10. Method for manufacturing a container (2) made of glass, in particular a bottle, and for filling a beverage, comprising melt forming the container, followed immediately by hot end coating and followed immediately thereafter by a method according to at least one of the preceding claims.

11. Container (2), in particular bottle, made of glass, comprising: container body made of silicate glass, hot-end coating constructed thereon, and printing (4) applied thereon directly or by means of an adhesion promoting layer, in particular according to the method of at least one of the preceding claims, during said direct printing.

12. Device for direct printing of a container (2) made of glass, in particular a bottle, after hot-end coating of the container, comprising: -a printer (3) for directly printing the containers, in particular by means of inkjet; a transport section (5) for transporting the hot-end coated containers from an outlet area of a hot-end coating unit (8) to the printing press, in particular in a decentralized manner; and a cooling channel (6) arranged in the area of the transport section for cooling the containers heated as a result of the hot end coating to a printing Temperature (TD) for the direct printing.

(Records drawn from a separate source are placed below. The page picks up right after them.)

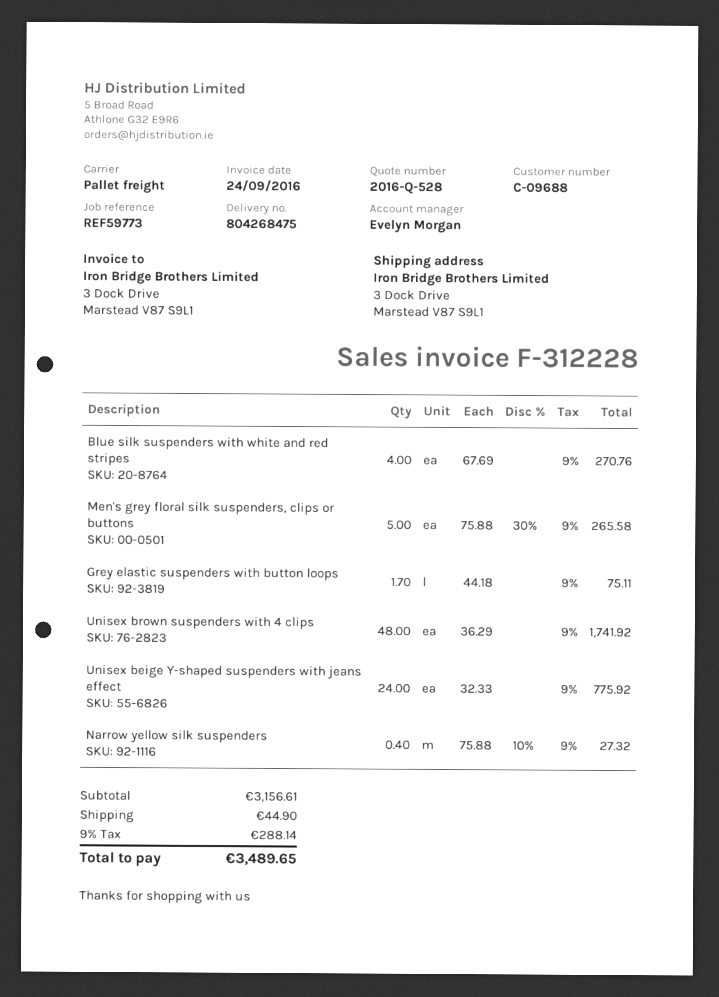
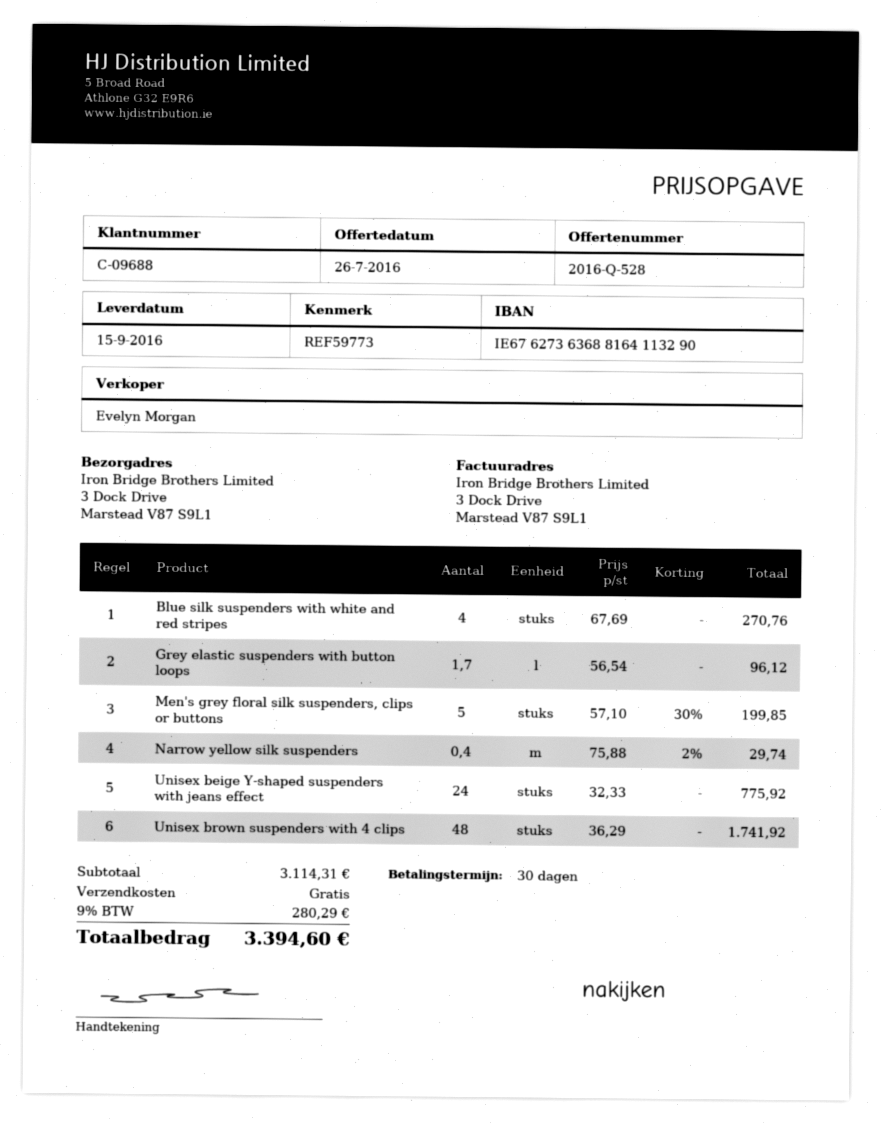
Men's grey floral silk suspenders, clips or buttons: 5 x 75.88 - 30% = 265.58 -> 5 x 57.10 - 30% = 199.85
Grey elastic suspenders with button loops: 1.7 x 44.18 = 75.11 -> 1.7 x 56.54 = 96.12
Narrow yellow silk suspenders: 0.4 x 75.88 - 10% = 27.32 -> 0.4 x 75.88 - 2% = 29.74
subtotal: 3156.61 -> 3114.31
shipping: 44.90 -> 0.00
tax: 9% = 288.14 -> 9% = 280.29
total: 3489.65 -> 3394.60

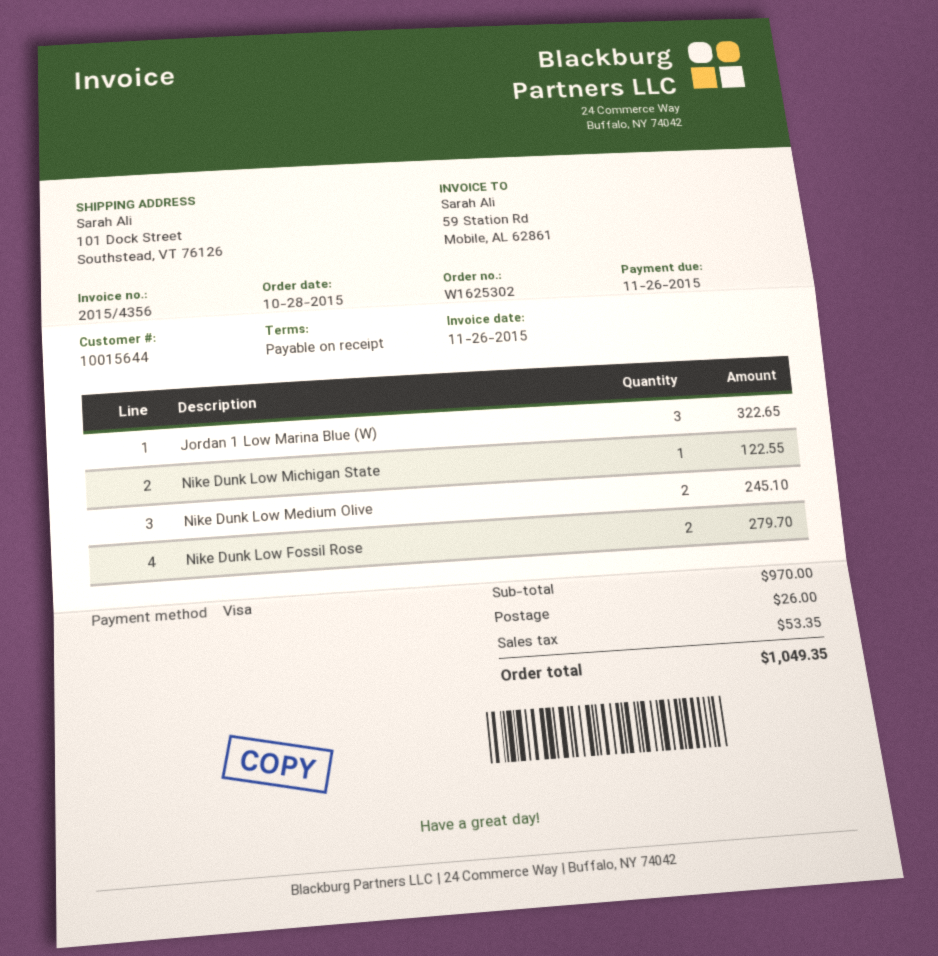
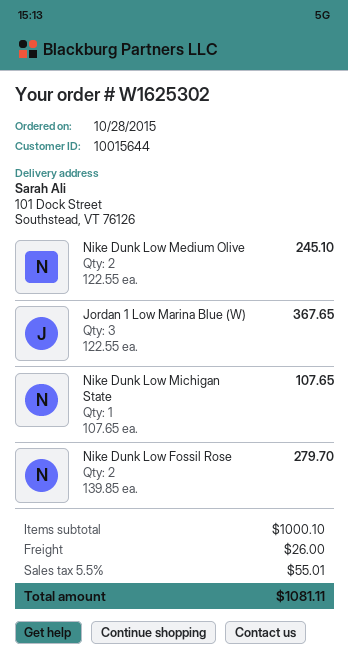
Jordan 1 Low Marina Blue (W): 3 for 322.65 -> 3 for 367.65
Nike Dunk Low Michigan State: 1 for 122.55 -> 1 for 107.65
subtotal: 970.00 -> 1000.10
tax: 53.35 -> 55.01
total: 1049.35 -> 1081.11

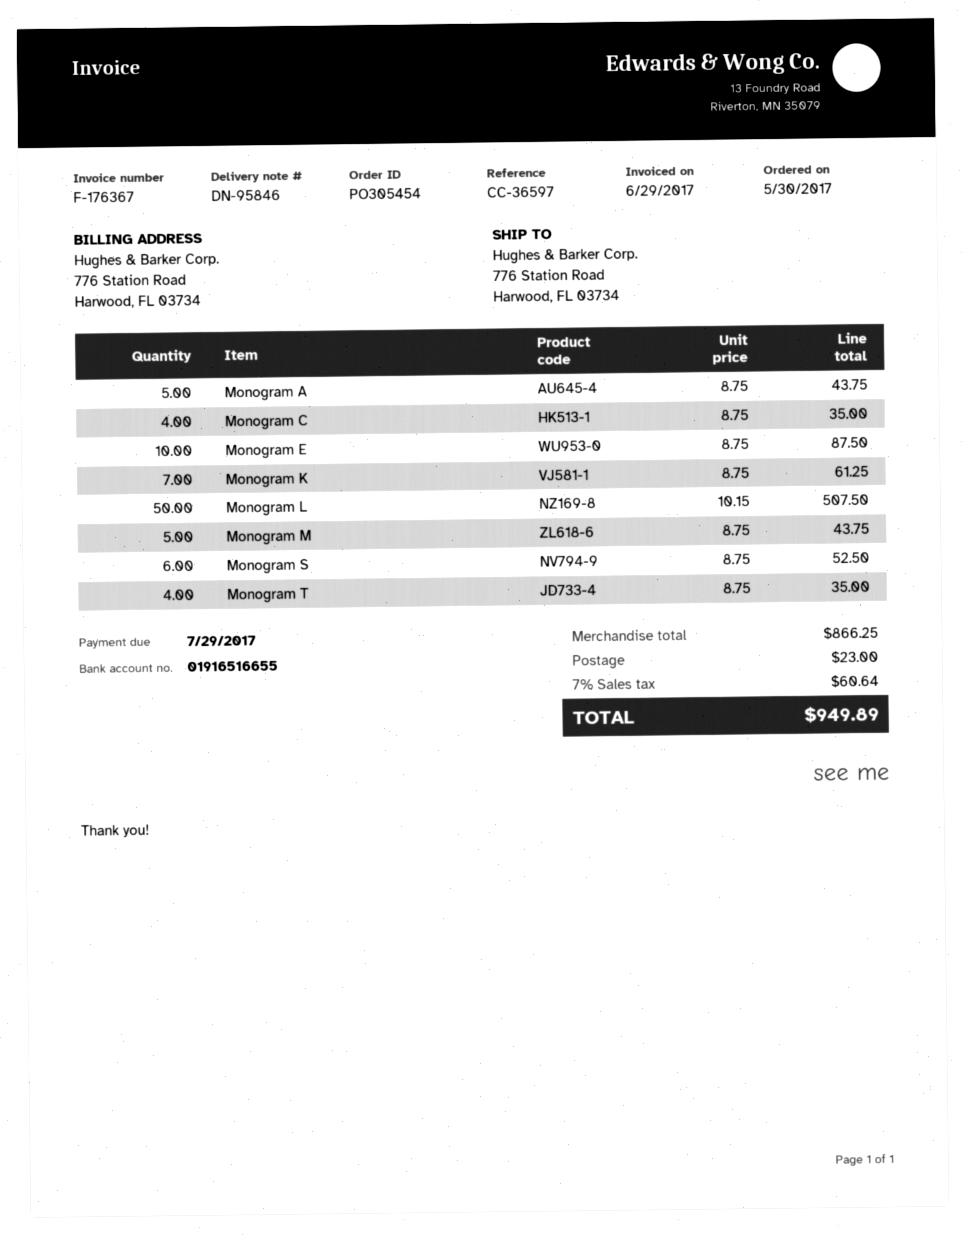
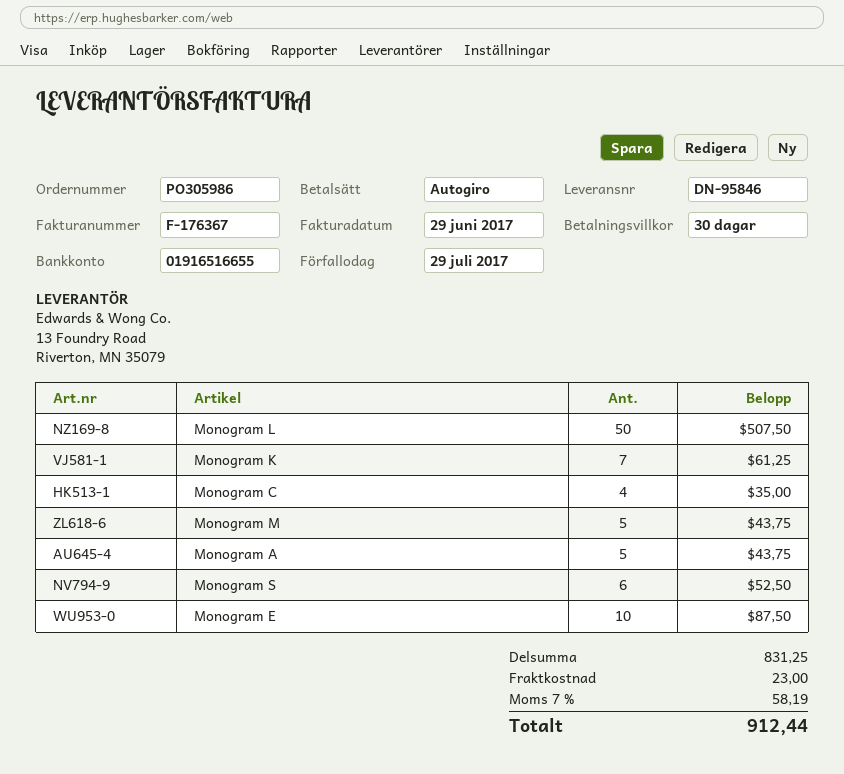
order number: PO305454 -> PO305986
Monogram T: 4 for 35.00 -> none
subtotal: 866.25 -> 831.25
tax: 7% = 60.64 -> 7% = 58.19
total: 949.89 -> 912.44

13. The device according to claim 12, further having a pretreatment unit (13) arranged in the region of the transport section (5) and/or the printing press (3) for preparing a coating formed on the container (2) by the hot-end coating by means of plasma treatment and/or flame treatment and/or for the direct printing spray coating attachment layer to the following, respectively.

14. The device according to claim 12 or 13, wherein the transport section comprises a gripper (5 c) for the neck region (2 a) and/or the bottom region (2 b) of the container (2) that is movable in the transport direction (5 d), in particular a gripper (5 c) for the neck region (2 a) and/or the bottom region (2 b) of the container (2) that is movable in the transport direction (5 d) if the wall region (2 c) of the container provided for the printing text (4) is left free.

15. Device for producing a container (2), in particular a bottle, made of glass, comprising a device (1) according to any one of claims 12 to 14 and a glass processing machine (9) upstream thereof for melt forming the container and a hot end coating unit (8) connected thereto for forming a hot end coating on the container.